Input for this task Block Start

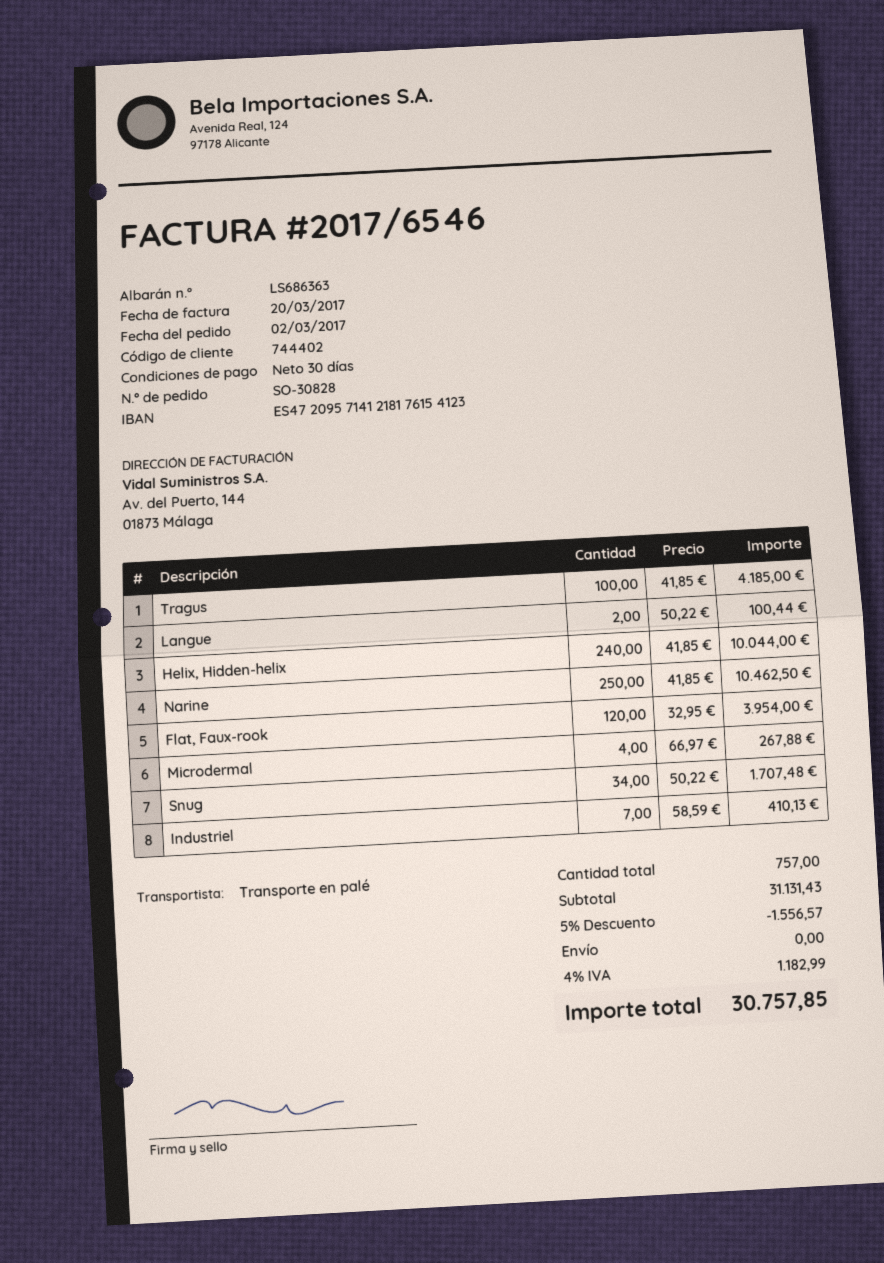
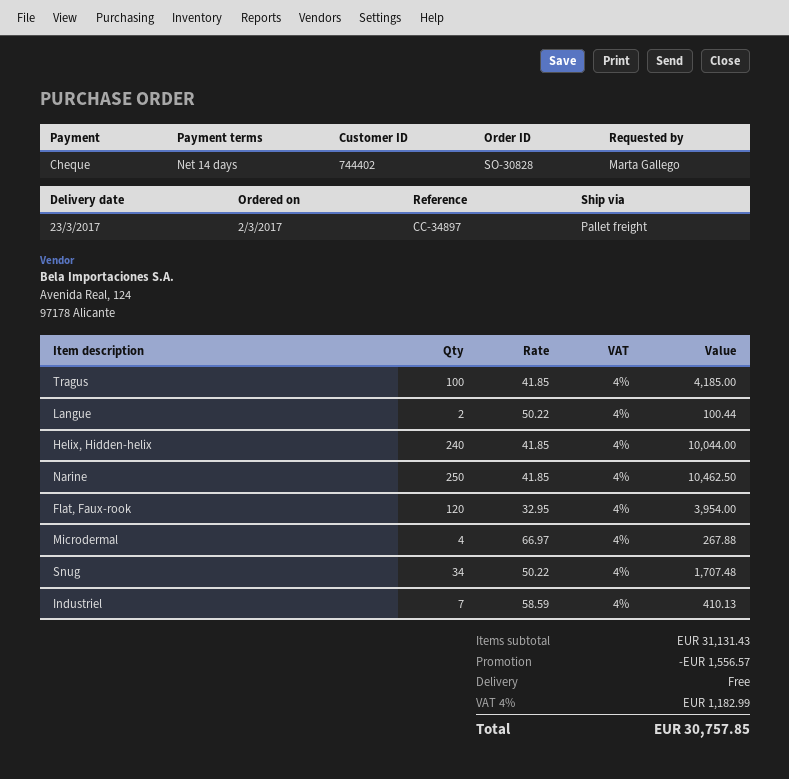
payment terms: 30 days -> 14 days

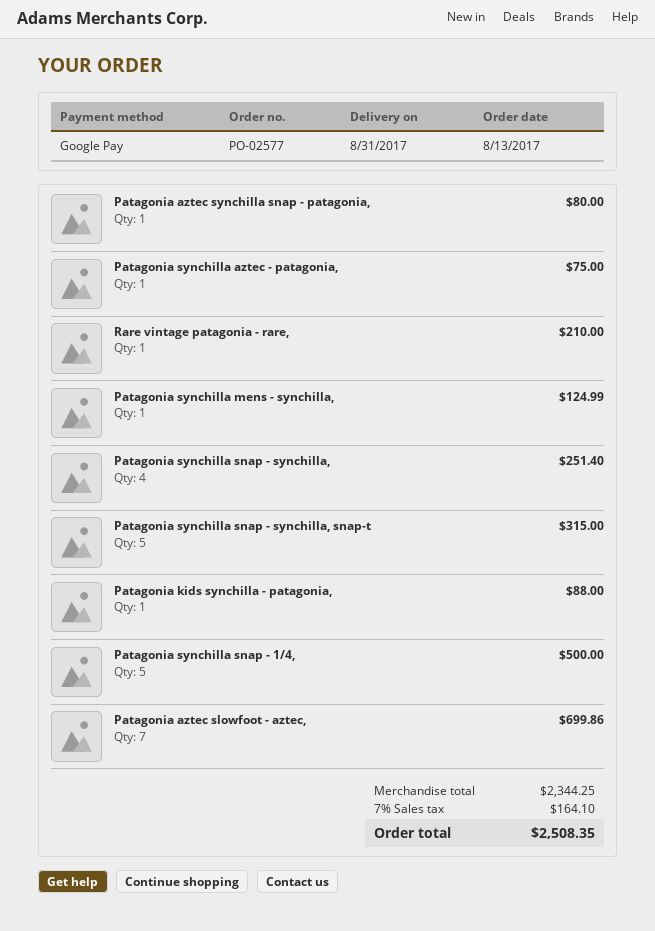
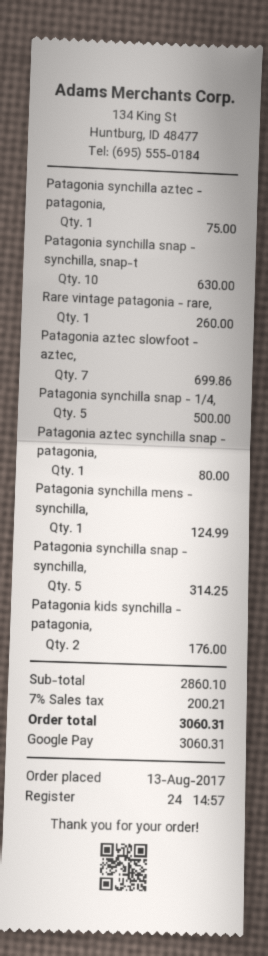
Rare vintage patagonia - rare,: 1 for 210.00 -> 1 for 260.00
Patagonia synchilla snap - synchilla,: 4 for 251.40 -> 5 for 314.25
Patagonia synchilla snap - synchilla, snap-t: 5 for 315.00 -> 10 for 630.00
Patagonia kids synchilla - patagonia,: 1 for 88.00 -> 2 for 176.00
subtotal: 2344.25 -> 2860.10
tax: 7% = 164.10 -> 7% = 200.21
total: 2508.35 -> 3060.31

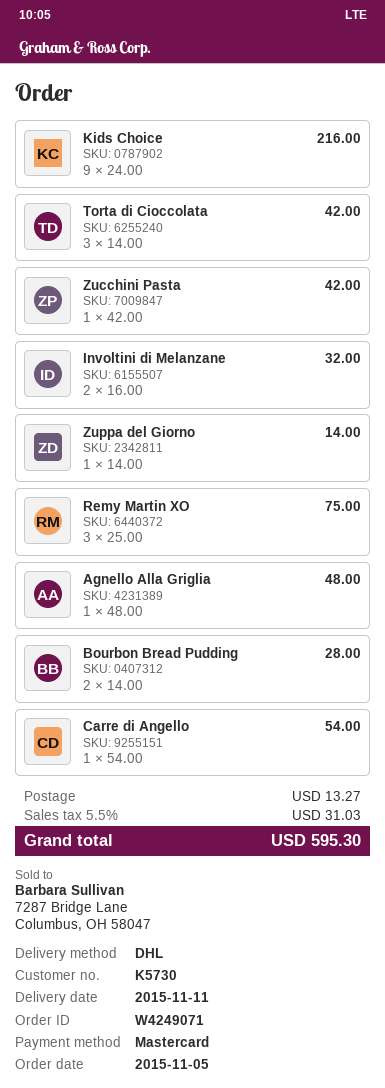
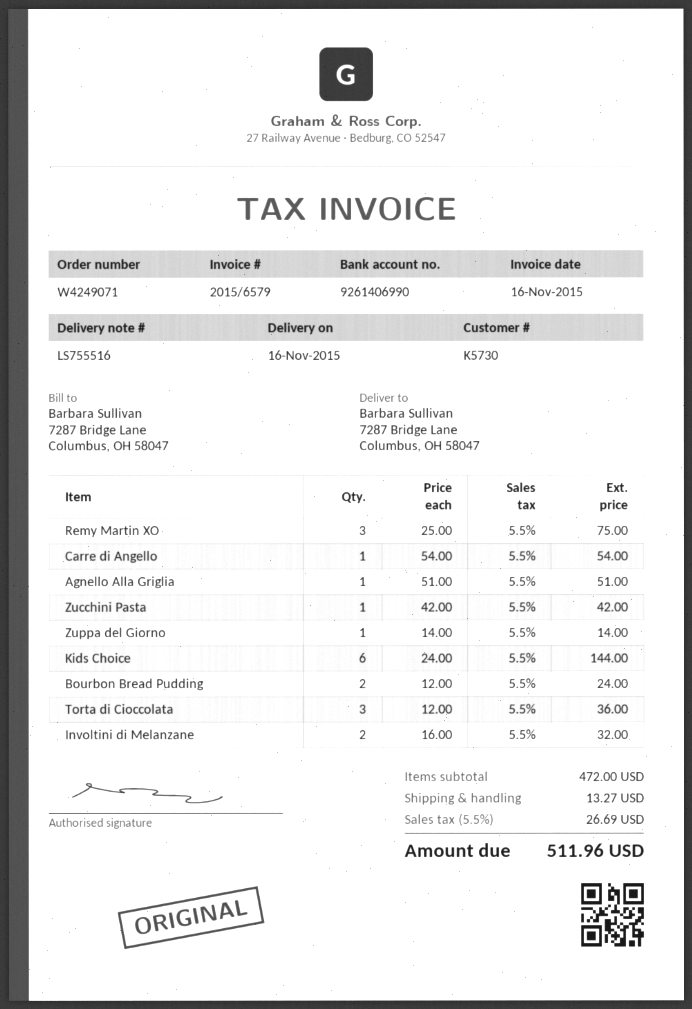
delivery date: 2015-11-11 -> 2015-11-16
Kids Choice: 9 x 24.00 = 216.00 -> 6 x 24.00 = 144.00
Torta di Cioccolata: 3 x 14.00 = 42.00 -> 3 x 12.00 = 36.00
Agnello Alla Griglia: 1 x 48.00 = 48.00 -> 1 x 51.00 = 51.00
Bourbon Bread Pudding: 2 x 14.00 = 28.00 -> 2 x 12.00 = 24.00
tax: 5.5% = 31.03 -> 5.5% = 26.69
total: 595.30 -> 511.96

Input for this task Block End

• How to complete this task: What is needed is a verbatim copy of the lines from the line with "Rare vintage patagonia" through the last line of the listing, pictures excluded.

• Result for this exercise:
Rare vintage patagonia - rare,: 1 for 210.00 -> 1 for 260.00
Patagonia synchilla snap - synchilla,: 4 for 251.40 -> 5 for 314.25
Patagonia synchilla snap - synchilla, snap-t: 5 for 315.00 -> 10 for 630.00
Patagonia kids synchilla - patagonia,: 1 for 88.00 -> 2 for 176.00
subtotal: 2344.25 -> 2860.10
tax: 7% = 164.10 -> 7% = 200.21
total: 2508.35 -> 3060.31

delivery date: 2015-11-11 -> 2015-11-16
Kids Choice: 9 x 24.00 = 216.00 -> 6 x 24.00 = 144.00
Torta di Cioccolata: 3 x 14.00 = 42.00 -> 3 x 12.00 = 36.00
Agnello Alla Griglia: 1 x 48.00 = 48.00 -> 1 x 51.00 = 51.00
Bourbon Bread Pudding: 2 x 14.00 = 28.00 -> 2 x 12.00 = 24.00
tax: 5.5% = 31.03 -> 5.5% = 26.69
total: 595.30 -> 511.96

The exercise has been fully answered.